(Before-and-after change records)
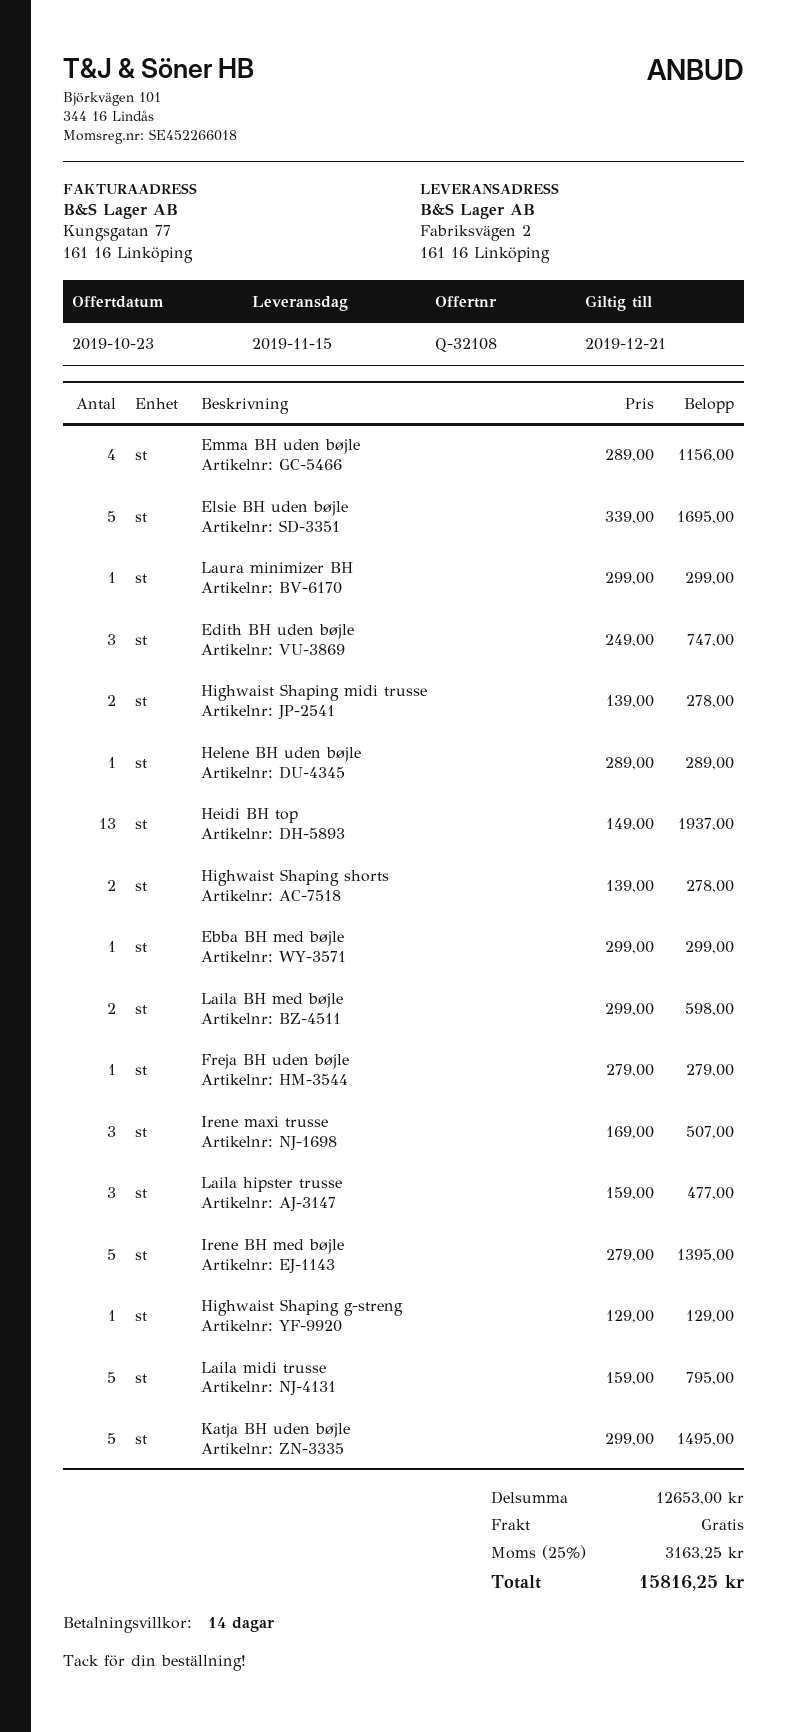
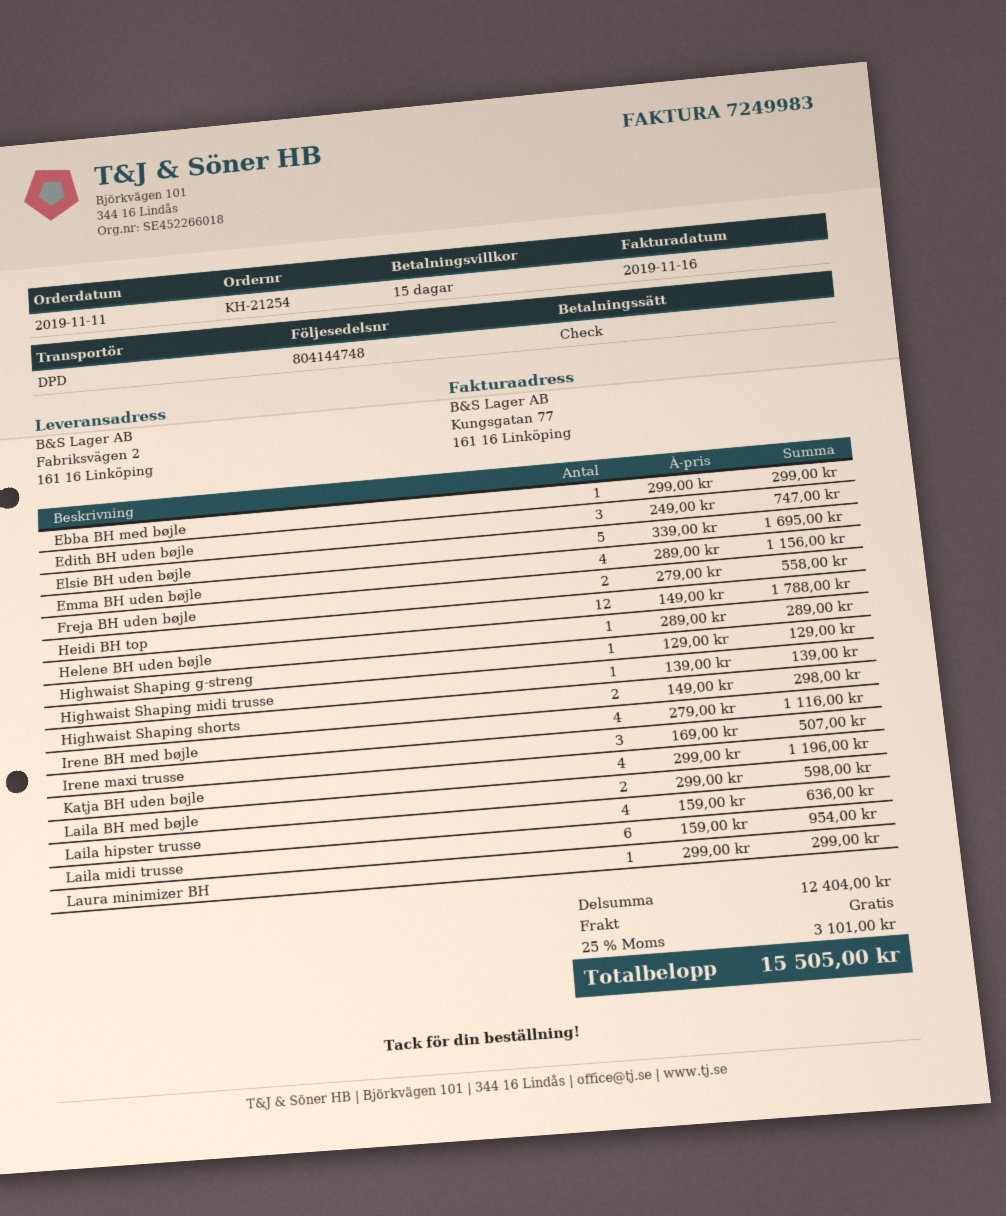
payment terms: 14 days -> 15 days
Highwaist Shaping midi trusse: 2 x 139.00 = 278.00 -> 1 x 139.00 = 139.00
Heidi BH top: 13 x 149.00 = 1937.00 -> 12 x 149.00 = 1788.00
Highwaist Shaping shorts: 2 x 139.00 = 278.00 -> 2 x 149.00 = 298.00
Freja BH uden bøjle: 1 x 279.00 = 279.00 -> 2 x 279.00 = 558.00
Laila hipster trusse: 3 x 159.00 = 477.00 -> 4 x 159.00 = 636.00
Irene BH med bøjle: 5 x 279.00 = 1395.00 -> 4 x 279.00 = 1116.00
Laila midi trusse: 5 x 159.00 = 795.00 -> 6 x 159.00 = 954.00
Katja BH uden bøjle: 5 x 299.00 = 1495.00 -> 4 x 299.00 = 1196.00
subtotal: 12653.00 -> 12404.00
tax: 25% = 3163.25 -> 25% = 3101.00
total: 15816.25 -> 15505.00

PROBLEM TO WORK ON:
Although the records contain pictures, print only the rest, exactly as written.

OUTPUT FOR THIS TASK:
payment terms: 14 days -> 15 days
Highwaist Shaping midi trusse: 2 x 139.00 = 278.00 -> 1 x 139.00 = 139.00
Heidi BH top: 13 x 149.00 = 1937.00 -> 12 x 149.00 = 1788.00
Highwaist Shaping shorts: 2 x 139.00 = 278.00 -> 2 x 149.00 = 298.00
Freja BH uden bøjle: 1 x 279.00 = 279.00 -> 2 x 279.00 = 558.00
Laila hipster trusse: 3 x 159.00 = 477.00 -> 4 x 159.00 = 636.00
Irene BH med bøjle: 5 x 279.00 = 1395.00 -> 4 x 279.00 = 1116.00
Laila midi trusse: 5 x 159.00 = 795.00 -> 6 x 159.00 = 954.00
Katja BH uden bøjle: 5 x 299.00 = 1495.00 -> 4 x 299.00 = 1196.00
subtotal: 12653.00 -> 12404.00
tax: 25% = 3163.25 -> 25% = 3101.00
total: 15816.25 -> 15505.00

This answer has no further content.